Meet the Other Phone. Protection built in.

Meet the Other Phone.
Protection built in.

Buy now

Please or to access all these features

AIBU?

Share your dilemmas and get honest opinions from other Mumsnetters.

Do you and your DP/DH/DW tell each other everything??

76 replies

noseyparkerox · 31/10/2019 20:02

Maybe I'm just a gossipy, nosey Parker and being totally unreasonable here but am I unreasonable to think it's normal for your significant other to share any gossip or goings on.. For example say if one of my friends told me some gossip or something going on in their life such as maybe they've had some major falling out with their mate Kathy for whatever reason, I would tell my DP if he knows the person.. (that's just an example)
I assumed it was normal to have a little gossip about what's occurring in other people's lives that you know of!?? However, tonight my DP was having a phone call with his close friend, whom we're both friends with and his DP (we go on double dates etc.. however more DPs friends than mine..) from the convo it sounded like they've maybe split or something.. anyway he gets off the phone and I was like oooo what's happened?? I'm then told that I'm just a nosey gossip and that he's not telling me.. right so I'm not actually bothered that he hasn't told me even though I am but my point is that surely it's normal for you to share gossip or goings on that you know of to your partners?!? Even if it is personal.. This is not the first time DP hasn't told me things that are none of my business it's becoming apparent that he tells me nothing going on with other people.. Can I also clarify that I only ever gossip to my DP and no-one else, he's the only person I ever tell anyone anything to if someone's told me something.. so there's no reason he would think I'm gonna go blab to anyone else. I am actually really good at keeping a secret just not from my DP..
so anyway back to the point of this thread.. Do you and your partners tell each other everything? Or is it just me being a nosey gossip..

OP posts:
FrangipaniBlue · 31/10/2019 23:13

Yes we tell each other everything.

Best part of of a boys or girls night out is sharing the crack in bed with a cuppa!!

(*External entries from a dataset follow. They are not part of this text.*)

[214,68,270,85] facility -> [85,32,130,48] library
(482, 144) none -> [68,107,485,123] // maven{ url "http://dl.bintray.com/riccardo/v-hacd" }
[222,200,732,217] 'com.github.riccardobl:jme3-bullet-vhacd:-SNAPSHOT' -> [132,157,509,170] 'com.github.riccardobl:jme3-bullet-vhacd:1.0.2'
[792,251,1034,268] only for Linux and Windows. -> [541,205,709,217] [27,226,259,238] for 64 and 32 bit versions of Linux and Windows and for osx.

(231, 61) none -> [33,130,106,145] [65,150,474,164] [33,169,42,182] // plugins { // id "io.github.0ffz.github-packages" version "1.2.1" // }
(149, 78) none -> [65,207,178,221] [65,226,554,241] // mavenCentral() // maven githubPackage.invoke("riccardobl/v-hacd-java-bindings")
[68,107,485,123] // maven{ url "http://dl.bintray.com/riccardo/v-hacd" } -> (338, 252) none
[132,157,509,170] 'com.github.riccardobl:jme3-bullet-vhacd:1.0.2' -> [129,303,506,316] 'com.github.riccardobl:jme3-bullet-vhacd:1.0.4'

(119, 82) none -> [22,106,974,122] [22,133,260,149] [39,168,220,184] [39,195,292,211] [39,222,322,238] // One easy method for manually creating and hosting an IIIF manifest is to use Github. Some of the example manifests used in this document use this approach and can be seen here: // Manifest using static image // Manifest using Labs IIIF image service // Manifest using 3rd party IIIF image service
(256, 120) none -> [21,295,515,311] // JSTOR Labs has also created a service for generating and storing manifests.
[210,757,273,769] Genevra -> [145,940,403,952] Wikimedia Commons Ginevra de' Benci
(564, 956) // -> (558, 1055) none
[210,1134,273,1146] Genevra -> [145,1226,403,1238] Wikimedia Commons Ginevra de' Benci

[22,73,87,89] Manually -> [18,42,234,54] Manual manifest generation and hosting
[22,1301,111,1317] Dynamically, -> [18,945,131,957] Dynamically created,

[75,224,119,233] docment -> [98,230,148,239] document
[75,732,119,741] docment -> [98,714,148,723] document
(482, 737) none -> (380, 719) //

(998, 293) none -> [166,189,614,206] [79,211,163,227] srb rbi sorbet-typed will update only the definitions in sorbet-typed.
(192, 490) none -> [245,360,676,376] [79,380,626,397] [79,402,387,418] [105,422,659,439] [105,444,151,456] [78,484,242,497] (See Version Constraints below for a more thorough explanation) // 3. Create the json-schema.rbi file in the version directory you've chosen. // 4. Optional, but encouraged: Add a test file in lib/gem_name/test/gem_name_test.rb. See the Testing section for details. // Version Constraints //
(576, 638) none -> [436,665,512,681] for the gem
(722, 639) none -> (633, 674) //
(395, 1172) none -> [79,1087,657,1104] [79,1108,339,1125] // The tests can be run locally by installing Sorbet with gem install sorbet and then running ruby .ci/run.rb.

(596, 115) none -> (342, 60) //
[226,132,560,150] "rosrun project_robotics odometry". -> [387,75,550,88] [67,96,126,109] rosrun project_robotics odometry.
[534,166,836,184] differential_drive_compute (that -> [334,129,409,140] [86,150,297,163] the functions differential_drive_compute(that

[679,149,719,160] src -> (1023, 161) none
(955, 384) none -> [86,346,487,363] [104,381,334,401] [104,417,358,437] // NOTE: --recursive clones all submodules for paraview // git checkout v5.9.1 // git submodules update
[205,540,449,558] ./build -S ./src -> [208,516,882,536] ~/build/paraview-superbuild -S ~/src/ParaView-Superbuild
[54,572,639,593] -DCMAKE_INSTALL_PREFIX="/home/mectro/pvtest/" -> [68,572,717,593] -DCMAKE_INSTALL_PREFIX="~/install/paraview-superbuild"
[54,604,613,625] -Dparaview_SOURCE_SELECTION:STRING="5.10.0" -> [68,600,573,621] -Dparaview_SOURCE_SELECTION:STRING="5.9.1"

Only exception was something my best friend once told me and asked me to keep it a secret. I was the only person on the planet to know this secret and she's been in my life longer than DH lol

peachgreen · 31/10/2019 23:22

Yes. Luckily my close friends are the same with their partners and would never ask me to keep a secret from him. The only people I would do it for if they had a very good reason would be my cousin (who is like a sister to me) and my SIL (DH's sister).

Bellaxx8 · 31/10/2019 23:29

No I don’t tell my dp ‘gossip’ about my friends.

One of my friends recently got caught having an affair ...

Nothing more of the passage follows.